それが去年は両親も会ってみたいと言うことで
両親と祖父と俺。
(三者面談みたいで驚いたし緊張したし、
恥ずかしかったな)

お嬢様は大丈夫だと言ってくれて、連絡の電話をすると母が出た。
「もしもし、陽くん?」
「久しぶりだね、母さん」
「ちゃんと食べてる?体調は崩してない?
執事辛くない?いじめられてない?」
「食べてるし、元気だよ。
辛くないしいじめられてもないよ」
いきなりの質問攻めに呆れる。
(毎年の流れ)

「保護者とかで陽くんのことよく話題に上がってるのよ。よくできた息子さんで羨ましいわ〜とか。
でもそちらではどんな生活してるかわからないし」
(これも毎年の流れ)

「大丈夫だって。
みんなよくしてくれてるし」
「それならいいんだけど。
あ、お父さんから聞いた?
ゴールデンウィークに行くって」
「聞いたし、お嬢様にも確認したよ。
大丈夫だって」

「それなんだけどさっき思いついたことがあって」
「なに?」
「去年そちらにお邪魔してるし今年は家にご招待
しようかなって」
「・・・はぁ!?」
「いいと思わない?
1日だけでも女の子がいるってだけで私、幸せ。
陽くんじゃ物足りないってわけじゃないのよ。
あ、いっそお嫁さんに」
「切るね」
長くなりそうだからガチャ切り。

(後で謝っとこう)
ーお嫁さんにー
「まだそこまでの段階じゃないって。
告白すらしてないのに」

「陽、今いい?」
「はい!」
流石にこの距離じゃ聞こえないひとりごと。
なのに焦って大きな声を出してしまった。

「ご、ごめん。なにかやってた?」
「あ、いえ。すみません。
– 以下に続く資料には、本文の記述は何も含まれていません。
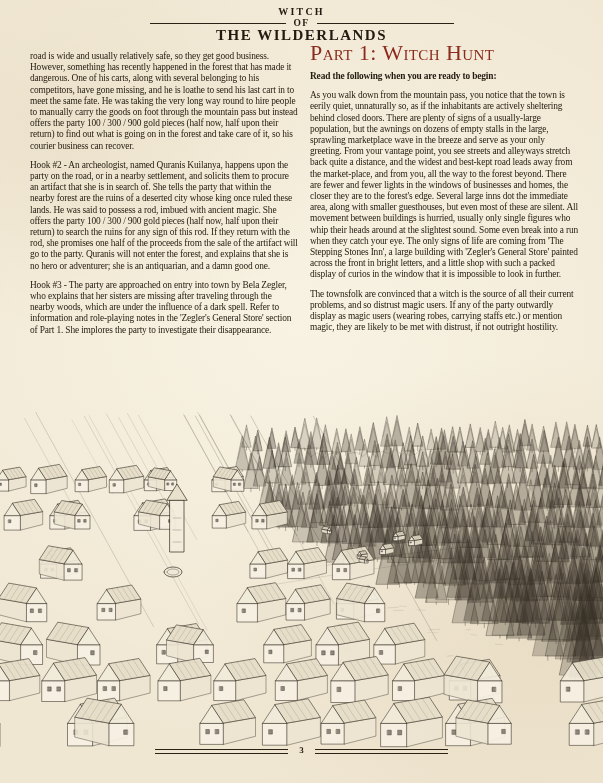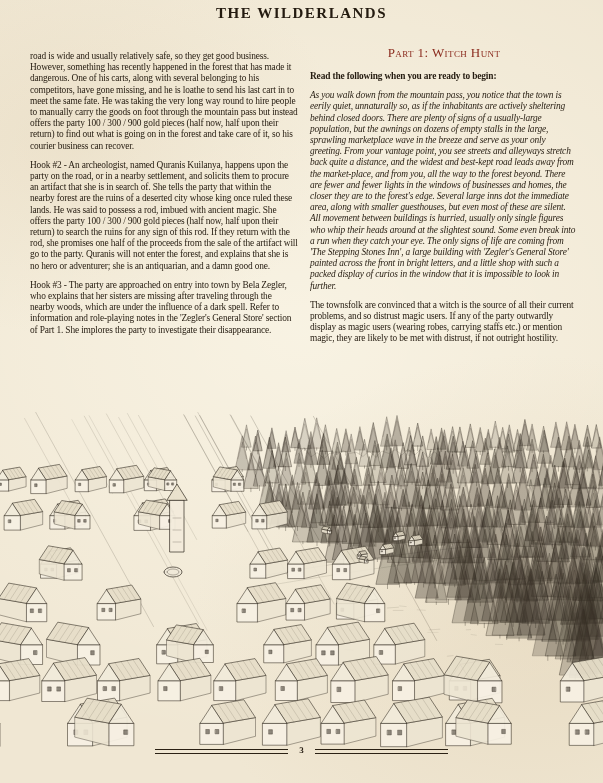--- a/index.html
+++ b/index.html
@@ -48,6 +48,7 @@
 <div class="page">
 
   <div class="book-header">
+    <div class="bh-top">WITCH</div>
     <div class="bh-bottom">THE WILDERLANDS</div>
   </div>
 

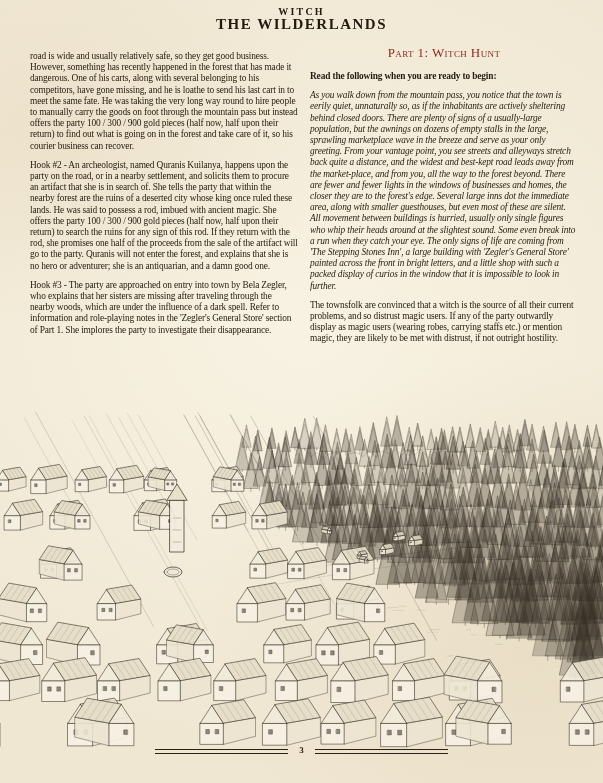--- a/index.html
+++ b/index.html
@@ -49,6 +49,11 @@
 
   <div class="book-header">
     <div class="bh-top">WITCH</div>
+    <div class="bh-rule-row">
+      <div class="bh-rule"></div>
+      <div class="bh-of">OF</div>
+      <div class="bh-rule"></div>
+    </div>
     <div class="bh-bottom">THE WILDERLANDS</div>
   </div>
 

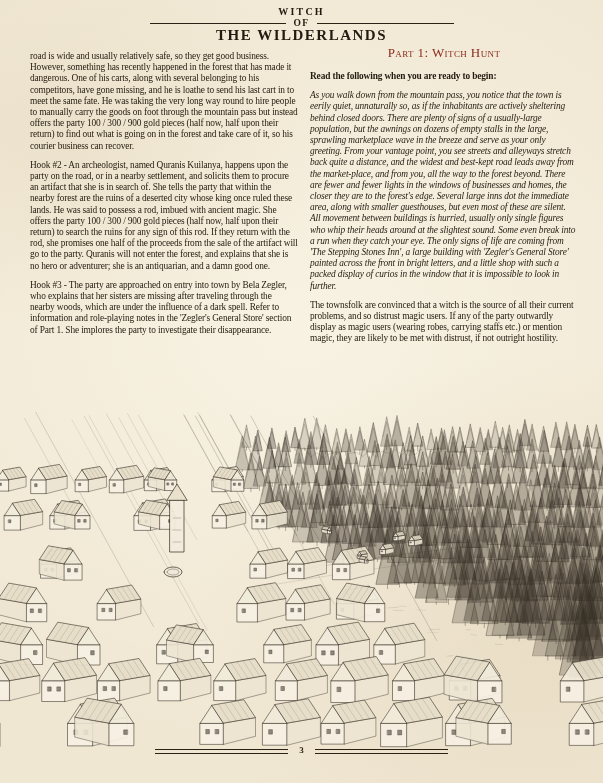--- a/index.html
+++ b/index.html
@@ -28,10 +28,9 @@
   .col p{margin:8px 0 7px 0;}
   .bold{font-weight:normal;}
   .section-title{
-    font-size:13px;line-height:20px;margin:0 0 4px 0;
+    font-size:22px;line-height:20px;margin:0 0 4px 0;
     font-variant:small-caps;font-weight:normal;letter-spacing:0.4px;
     color:#8b2b1e;
-    text-align:center;
   }
   .read-intro{font-weight:bold;}
   .read-aloud{font-style:italic;}

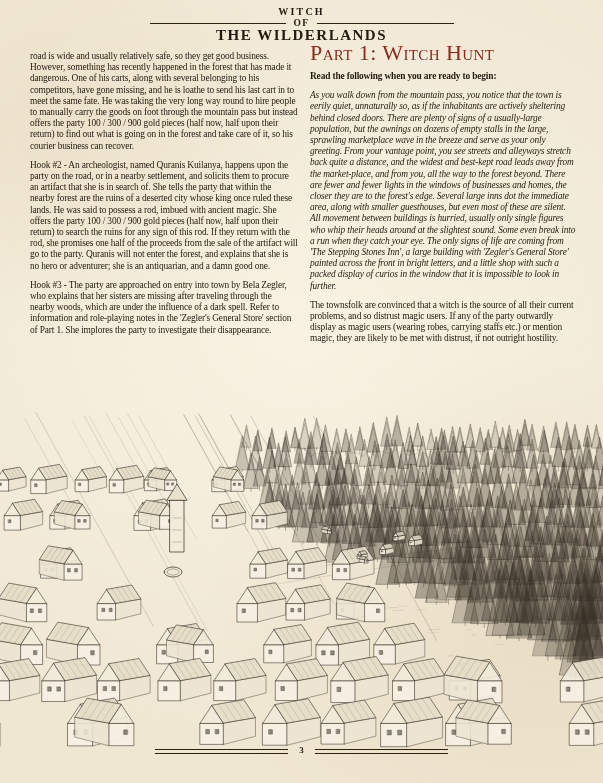--- a/index.html
+++ b/index.html
@@ -33,7 +33,7 @@
     color:#8b2b1e;
   }
   .read-intro{font-weight:bold;}
-  .read-aloud{font-style:italic;}
+  .read-aloud{}
   
   .page-footer{position:absolute;top:746px;left:155px;width:293px;display:flex;align-items:center;gap:11px;z-index:4;}
   .pf-rule{flex:1;height:3px;border-top:1px solid #2b2114;border-bottom:1.6px solid #2b2114;}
考え事をしていて。
あのお嬢様、実はー」

「私が陽の家に?」
「すみません、母が勝手に。
もちろん例年通りここでやることもできますから」
「行ってみたい、陽の家」
「わかり、ました。伝えておきます」
こんなに早く決まるなんて驚いて返事がつまった。

母にメールしてしばらくすると電話がかかってきた。
「あら、そうなの?
ならおもてなしできるようにしておかないと」
声でわかる母のうきうきした様子。

「それで、父さんは大丈夫なの?」
「大丈夫。立ち上がってどこに行くのかとこっそりついていったらお義父さんに女の子は何が喜ぶかって
聞いてたから。楽しみにしてるのよ」
「ヘ〜、あの父さんが」
(俺ひとりっ子だし、女の子と接すること少ないから
入念に準備してるんだな)
そんな父を想像すると面白くて笑ってしまう。